*** Dataset ***

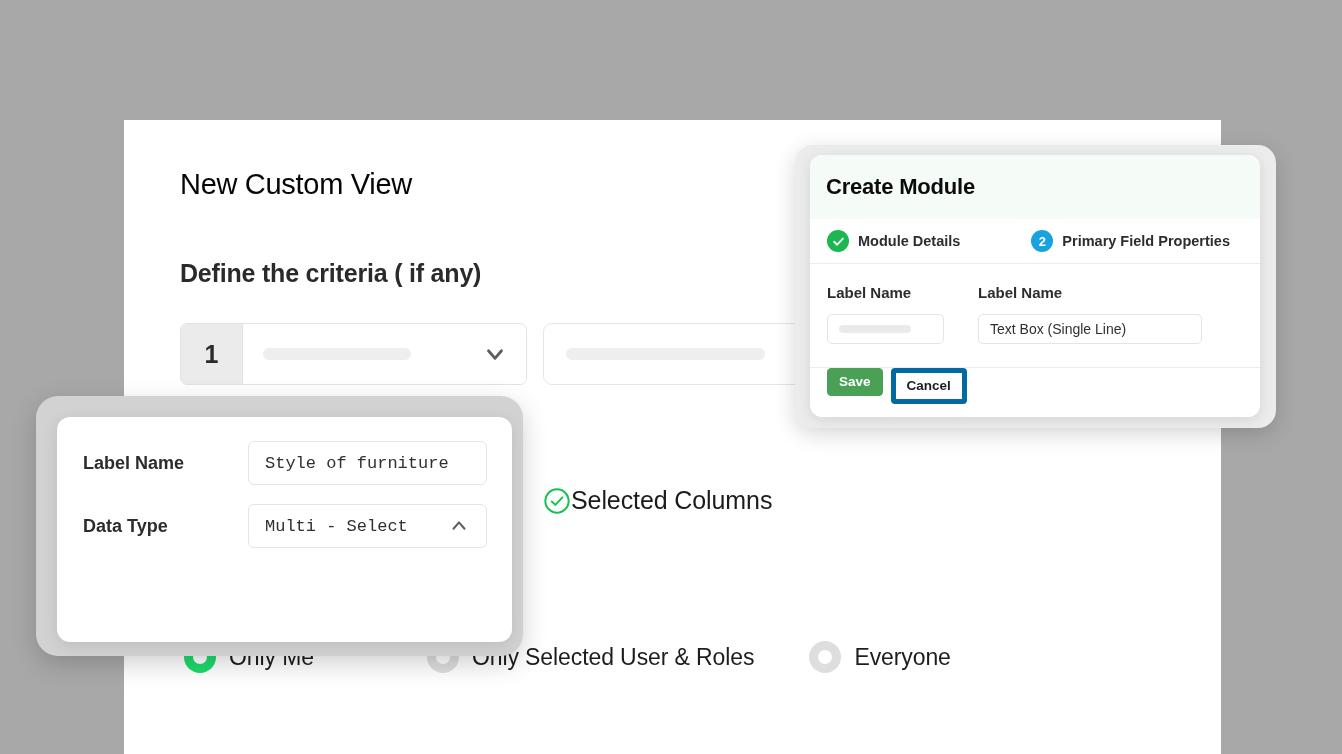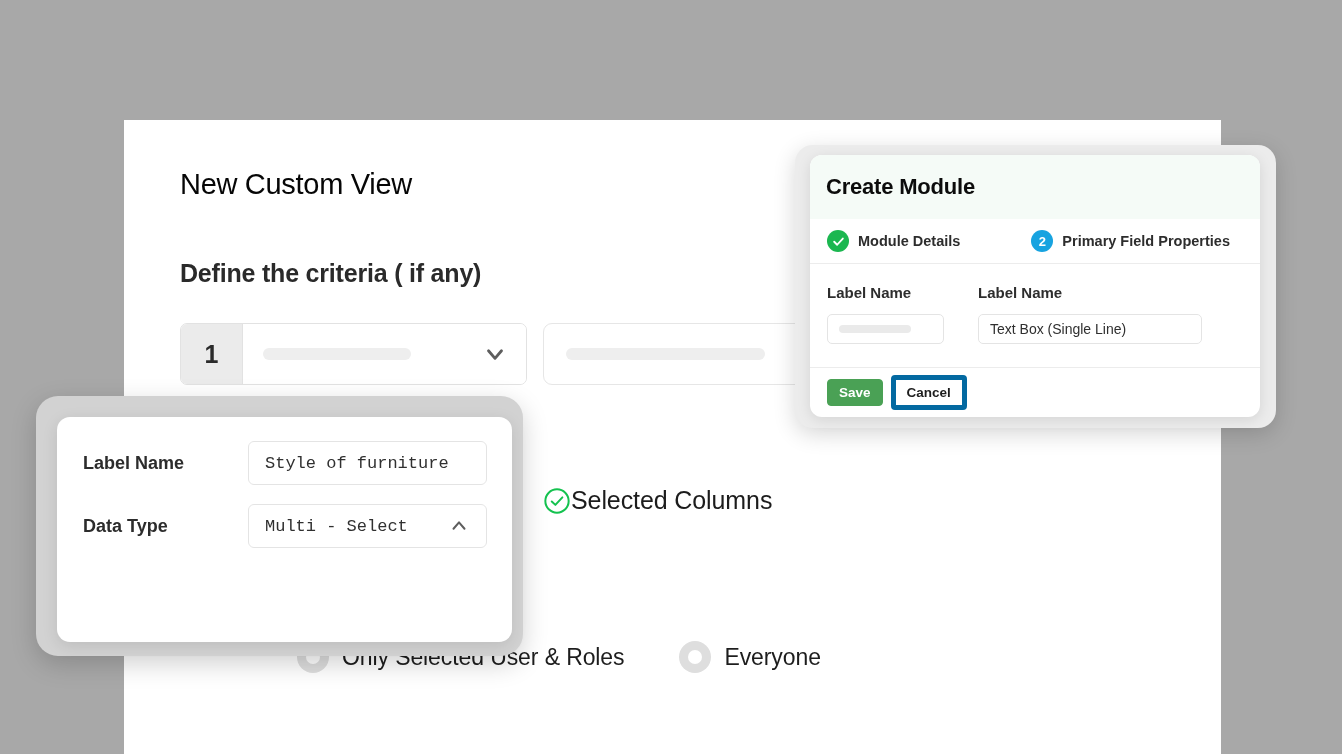"Save" .cm-footer { align-items: center -> flex-start }
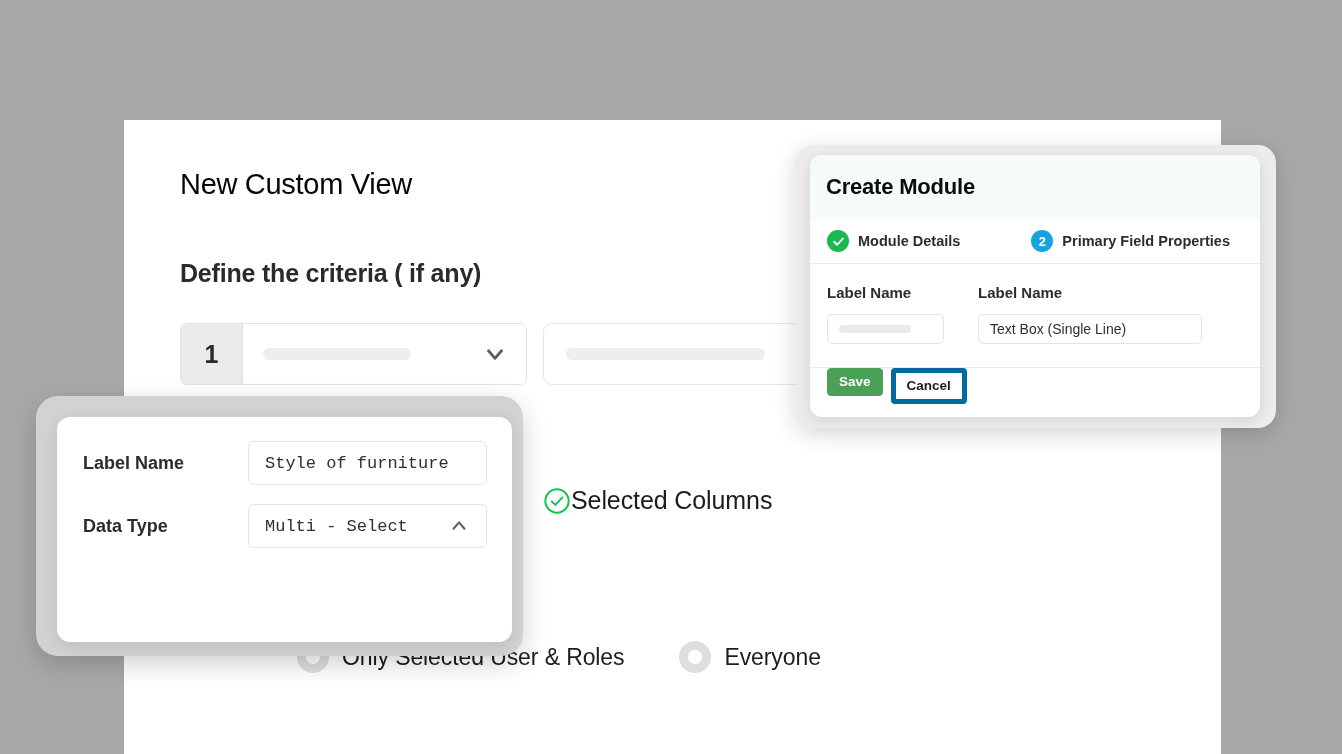"Only Me" div.radio-item { html: none -> <div> <span> <span></span> </span> <span>Only Me</span> </div> }
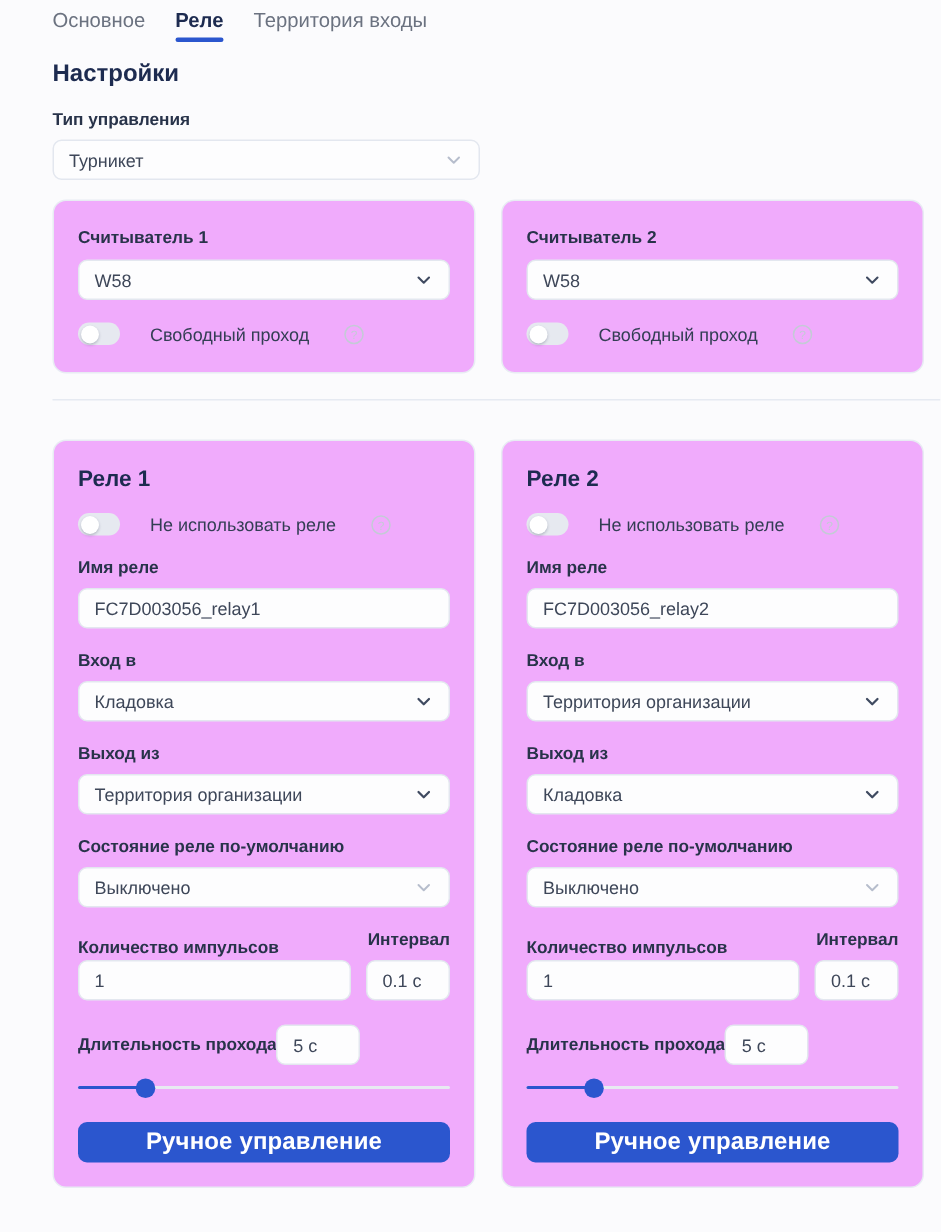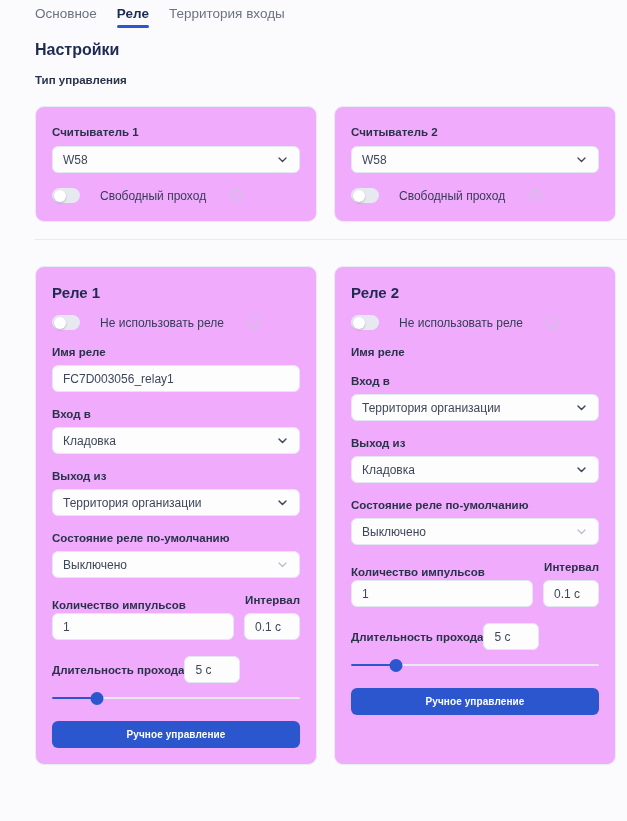"Турникет" div.control { html: none -> <div> <span>Турникет</span> <span> <svg> <path></path> </svg> </span> </div> }
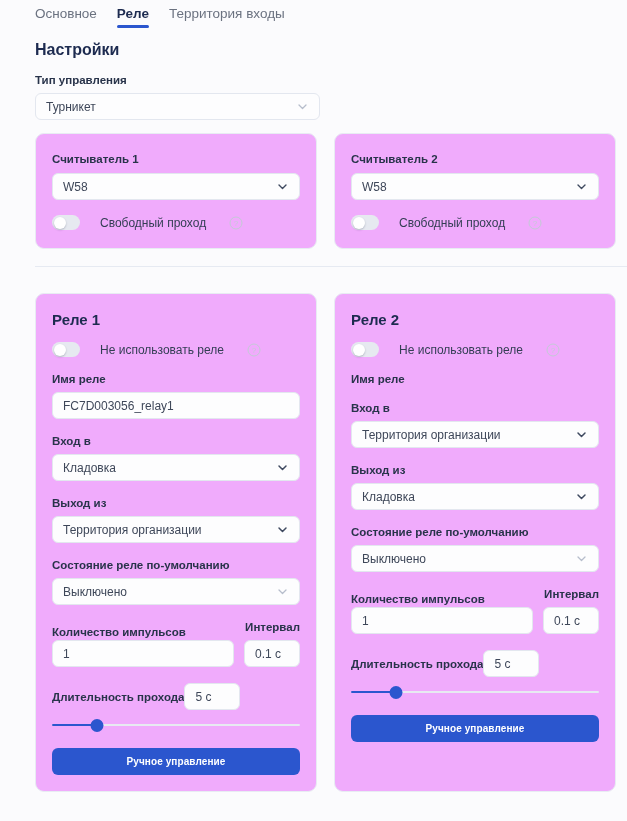"FC7D003056_relay2" div.control { html: none -> <div> <span>FC7D003056_relay2</span> </div> }
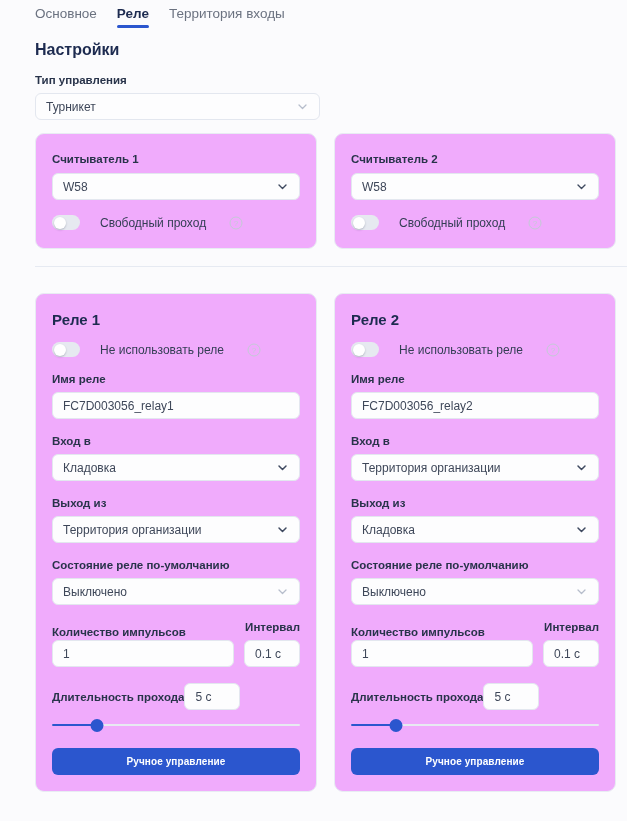"Ручное управление" .primary-btn { font-size: 10px -> 16px }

*** End of Dataset ***

What to do
Please write the data out again exactly, but do not carry over the pictures.

Response box
"Save" .cm-footer { align-items: center -> flex-start }
"Only Me" div.radio-item { html: none -> <div> <span> <span></span> </span> <span>Only Me</span> </div> }
"Турникет" div.control { html: none -> <div> <span>Турникет</span> <span> <svg> <path></path> </svg> </span> </div> }
"FC7D003056_relay2" div.control { html: none -> <div> <span>FC7D003056_relay2</span> </div> }
"Ручное управление" .primary-btn { font-size: 10px -> 16px }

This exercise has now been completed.